[Stored entries]
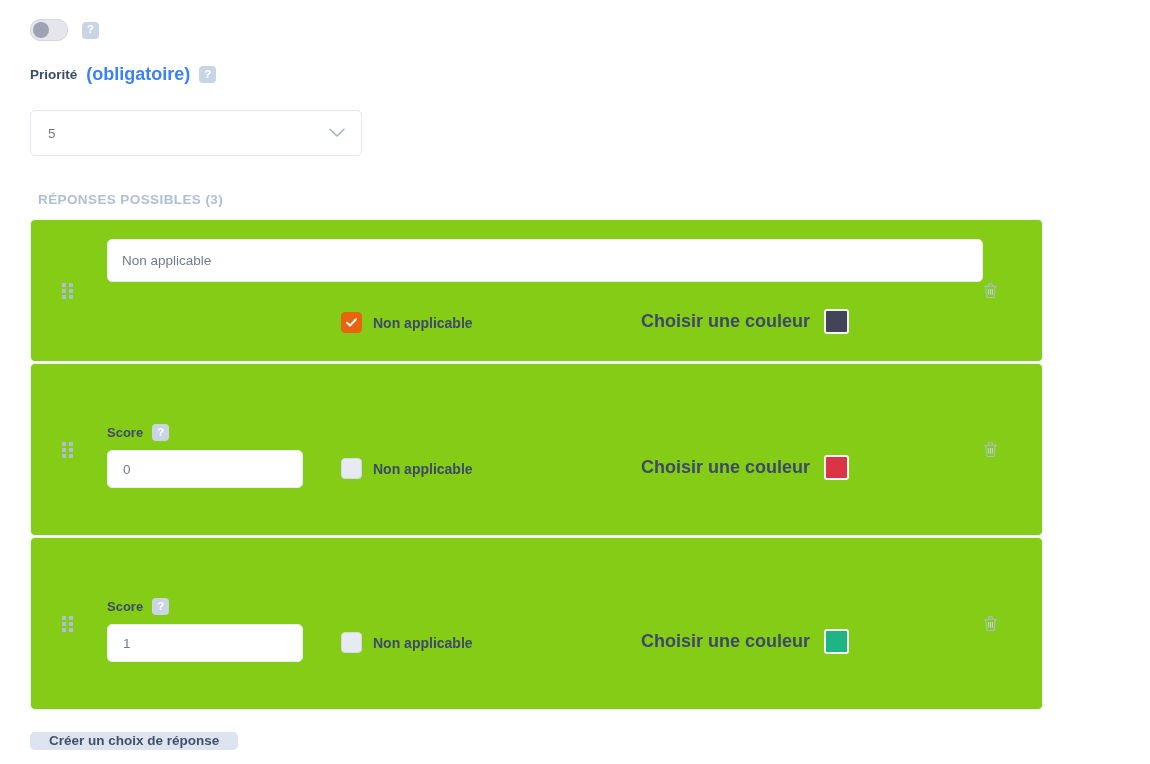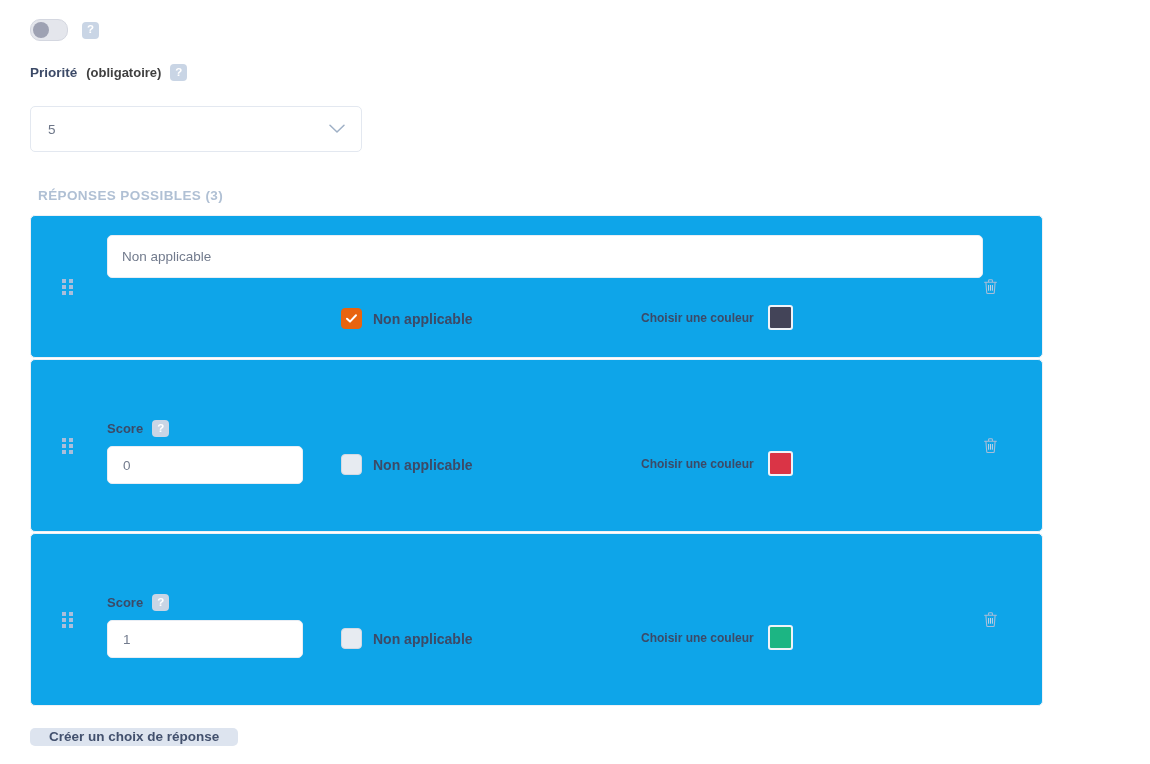--- a/index.html
+++ b/index.html
@@ -78,23 +78,23 @@
     align-items: center;
     gap: 9px;
     margin-bottom: 25px;
   }
   .priority-label {
     font-size: 13.5px;
     font-weight: bold;
     color: #3c4a67;
   }
   .priority-required {
-    font-size: 13px;
-    font-weight: bold;
-    color: #404040;
+    font-size: 18px;
+    font-weight: bold;
+    color: #3b82f6;
   }
   .select-box {
     width: 332px;
     height: 46px;
     box-sizing: border-box;
     border: 1px solid #e3e8f0;
     border-radius: 5px;
     background: #fff;
     display: flex;
     align-items: center;
@@ -123,21 +123,21 @@
 
   
   .cards {
     padding: 0 0 0 30px;
   }
   .card {
     width: 1013px;
     box-sizing: border-box;
     border: 1px solid #eef1f6;
     border-radius: 5px;
-    background: #0ea5e9;
+    background: #84cc16;
     position: relative;
     display: flex;
     align-items: center;
     margin-bottom: 1px;
   }
   .card.short { height: 143px; }
   .card.tall  { height: 173px; }
 
   .drag-handle {
     width: 14px;
@@ -247,21 +247,21 @@
 
   .color-group {
     display: flex;
     align-items: center;
     gap: 14px;
     flex: 0 0 auto;
     padding-bottom: 8px;
     cursor: pointer;
   }
   .color-label {
-    font-size: 12px;
+    font-size: 18px;
     font-weight: bold;
     color: #3c4a67;
     white-space: nowrap;
   }
   .swatch {
     width: 25px;
     height: 25px;
     border-radius: 3px;
     border: 2px solid #f0f3f8;
     box-sizing: border-box;

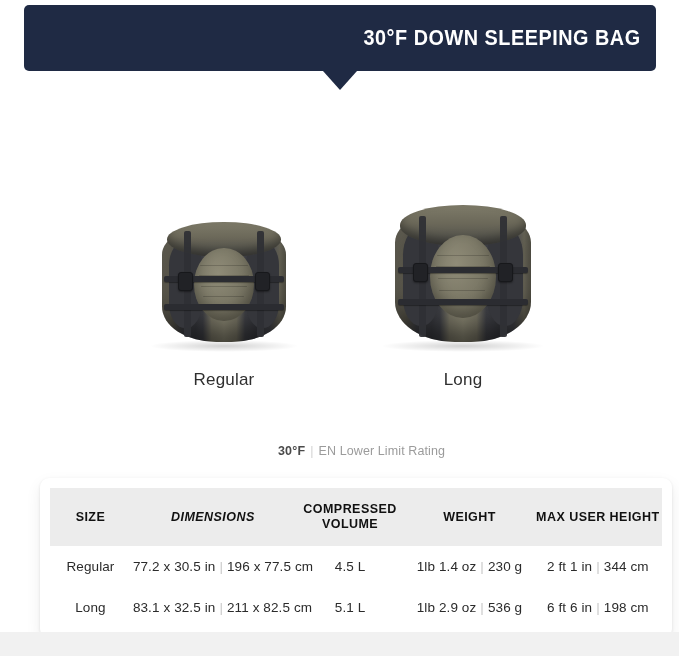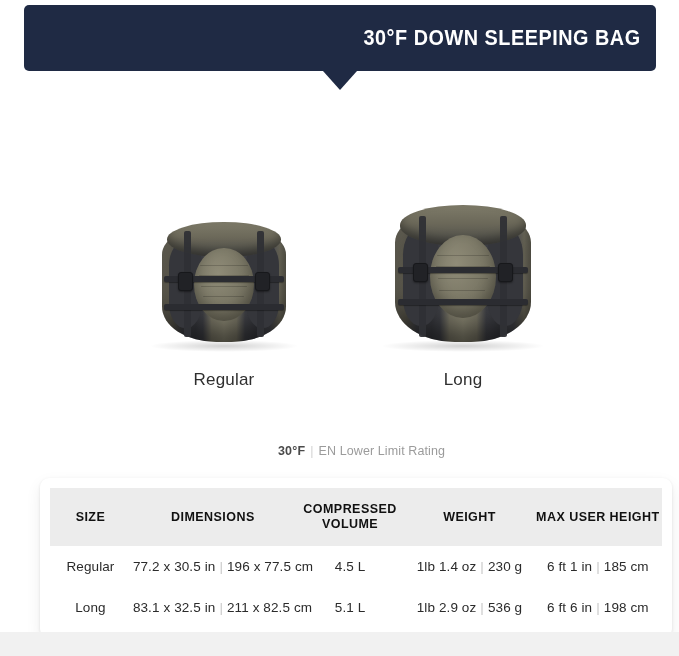--- a/index.html
+++ b/index.html
@@ -279,21 +279,21 @@
   table.spec tbody td {
     font-size: 13.5px;
     color: #2b2b2b;
     text-align: center;
     padding: 13px 2px;
     font-family: "Liberation Sans Narrow", "Liberation Sans", sans-serif;
     letter-spacing: 0.1px;
     white-space: nowrap;
   }
   .col-size   { width: 13%; }
-  .col-dim    { width: 27%; }
+  .col-dim    { width: 27%; font-style: italic; }
   .col-vol    { width: 18%; }
   .col-weight { width: 21%; }
   .col-height { width: 21%; }
 
   .pipe {
     color: #c9c9c9;
     padding: 0 4px;
   }
 
   
@@ -386,21 +386,21 @@
           <th class="col-weight">WEIGHT</th>
           <th class="col-height">MAX USER HEIGHT</th>
         </tr>
       </thead>
       <tbody>
         <tr>
           <td>Regular</td>
           <td><span>77.2 x 30.5 in</span><span class="pipe">|</span><span>196 x 77.5 cm</span></td>
           <td>4.5 L</td>
           <td><span>1lb 1.4 oz</span><span class="pipe">|</span><span>230 g</span></td>
-          <td><span>6 ft 1 in</span><span class="pipe">|</span><span>185 cm</span></td>
+          <td><span>2 ft 1 in</span><span class="pipe">|</span><span>344 cm</span></td>
         </tr>
         <tr>
           <td>Long</td>
           <td><span>83.1 x 32.5 in</span><span class="pipe">|</span><span>211 x 82.5 cm</span></td>
           <td>5.1 L</td>
           <td><span>1lb 2.9 oz</span><span class="pipe">|</span><span>536 g</span></td>
           <td><span>6 ft 6 in</span><span class="pipe">|</span><span>198 cm</span></td>
         </tr>
       </tbody>
     </table>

= Your objective =
Which lines in the records above contain the string "margin"? Copy them.

= Answer space =
     margin-bottom: 25px;
     margin-bottom: 1px;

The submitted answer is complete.